“The medications.”
“Will be confiscated and studied for months while hundreds die.” I turn to face her, knowing that everything—her trust, her safety, her choice—now hangs on this moment. “I need your help, Fiona. Not just as a mechanic, but as someone who understands that some things matter more than personal comfort or safety.”
She looks at me for a long moment—this alien who’s been secretly obsessed with her for three years, who claims she’s his fated mate, who’s asking her to risk everything for the sake of strangers on distant worlds.
Then she reaches for her coat.
“Let’s go save your spaceship.”
5
Into the Storm
Fiona
I’manidiot.
That’s the only explanation for why I’m trudging through knee-deep snow on Christmas Day, following a seven-foot alien who’s been secretly watching me for three years toward his crashed spaceship that’s apparently about to be discovered by the military.
Three years.

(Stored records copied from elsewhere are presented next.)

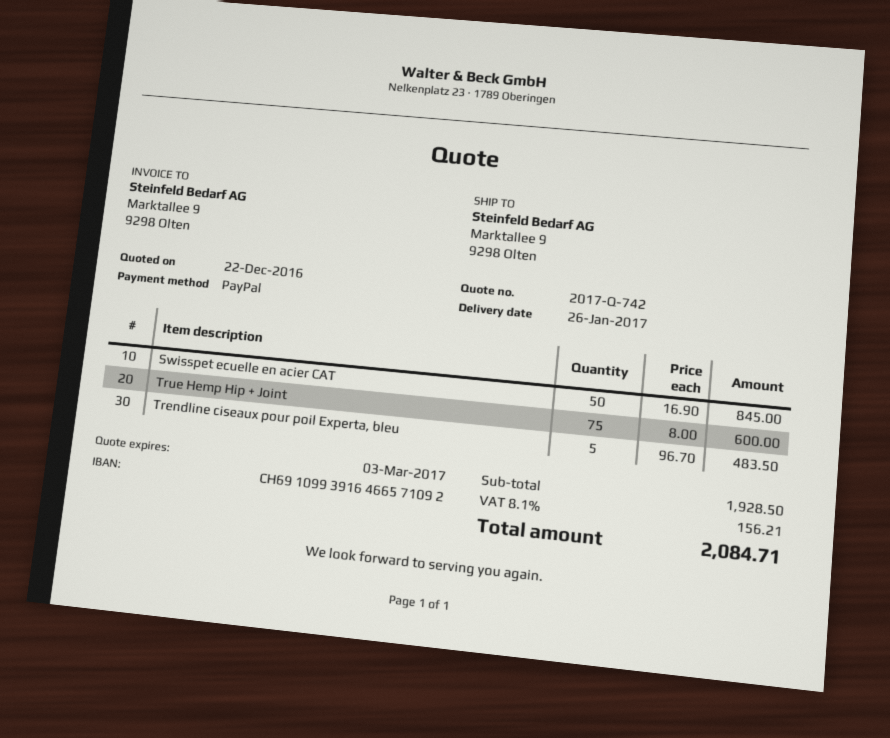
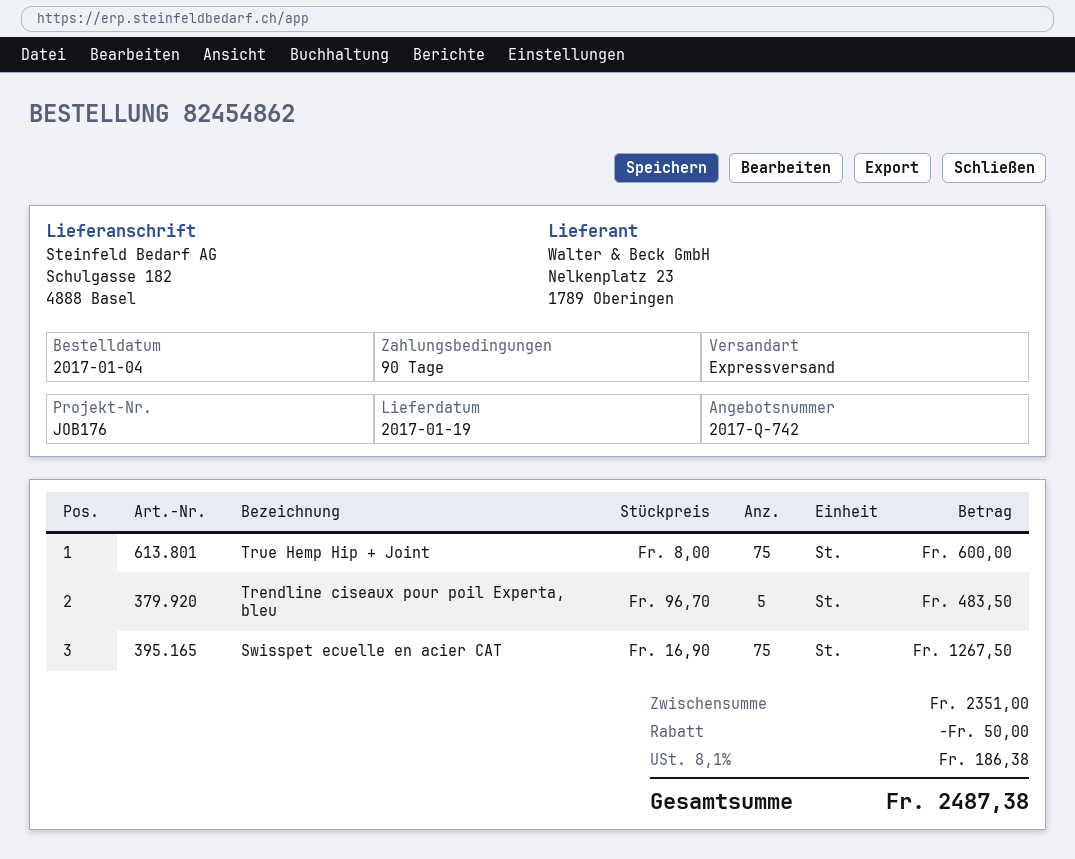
delivery date: 2017-01-26 -> 2017-01-19
ship to: Marktallee 9, 9298 Olten -> Schulgasse 182, 4888 Basel
Swisspet ecuelle en acier CAT: 50 x 16.90 = 845.00 -> 75 x 16.90 = 1267.50
subtotal: 1928.50 -> 2351.00
discount: none -> 50.00
tax: 8.1% = 156.21 -> 8.1% = 186.38
total: 2084.71 -> 2487.38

Three years of him learning my routines, my habits, my Christmas Eve solitude. Three years of me thinking I was alone when I was actually being observed like some kind of fascinating specimen.
And I’mstill helping him.
“This way,” Ja’war says quietly, his voice carrying easily through the crisp air despite the low volume. He moves through the snow with inhuman grace, his longer stride breaking trail for me to follow. “We need to stay below the ridge line to avoid the search teams.”
I want to be angry. I am angry. But watching him navigate through terrain that would challenge an experienced hiker, seeing the careful way he positions himself between me and potential threats, feeling the steady confidence radiating from him even in crisis—it’s doing things to my body that have nothing to do with rational thought.
Fated mate, he said. Some kind of alien biological certainty that I’m meant to be his. Like something straight out of the romance novels I hide behind my toolbox, except those always made it sound romantic and inevitable. In reality, it’s terrifying and overwhelming and makes me feel like I’m losing control of my own life.
The weight of that presses against my chest as I follow in his footsteps, close enough that I catch hints of his scent when the wind shifts. Clean, male, with an underlying musk that makes my hindbrain sit up and take notice in ways I don’t want to examine too closely.
“How much further?” I ask, pulling my coat tighter against the cold.
“Perhaps another kilometer.” He glances back at me, those winter-blue eyes taking in my condition with predatory focus. “Are you warm enough?”
“I’m fine.”
But even as I say it, I can feel the cold seeping through my boots, making my toes numb. The storm may have passed, but the temperature is brutal, and we’ve been hiking for twenty minutes through snow that reaches mid-thigh on me.
Ja’war stops suddenly, head tilted like he’s listening to something I can’t hear. Enhanced senses, I remember. He can probably detect things I’d miss completely.
“Search team,” he says quietly. “Two kilometers east and moving this direction.”
“How can you possibly—”
“Xarian hearing extends beyond human range.” His eyes meet mine, and something hot flickers in their depths. “Among other enhancements.”
The way he says it, loaded with implication, makes heat curl low in my stomach despite the freezing air. Other enhancements. Like what? Strength? Speed? Stamina?
Focus, Fiona. You’re supposed to be processing betrayal, not cataloguing alien superpowers.
“We need to move faster,” he continues, and before I can protest, he’s beside me, one large hand settling on my lower back to guide me forward. “Stay close.”
The contact burns through my coat, his hand warm and possessive against my spine. He’s not just guiding me—he’s claiming space around me, positioning himself as a barrier between me and the world. It should be annoying. It should trigger my fiercely guarded independence.
Instead, it makes me want to lean into him.
We pick up the pace, and within minutes I’m breathing hard, my heart pounding from exertion and proximity. Ja’war moves like winter itself—silent, efficient, perfectly adapted to the harsh environment. When I stumble over a hidden root, his arm slides around my waist, steadying me with embarrassing ease.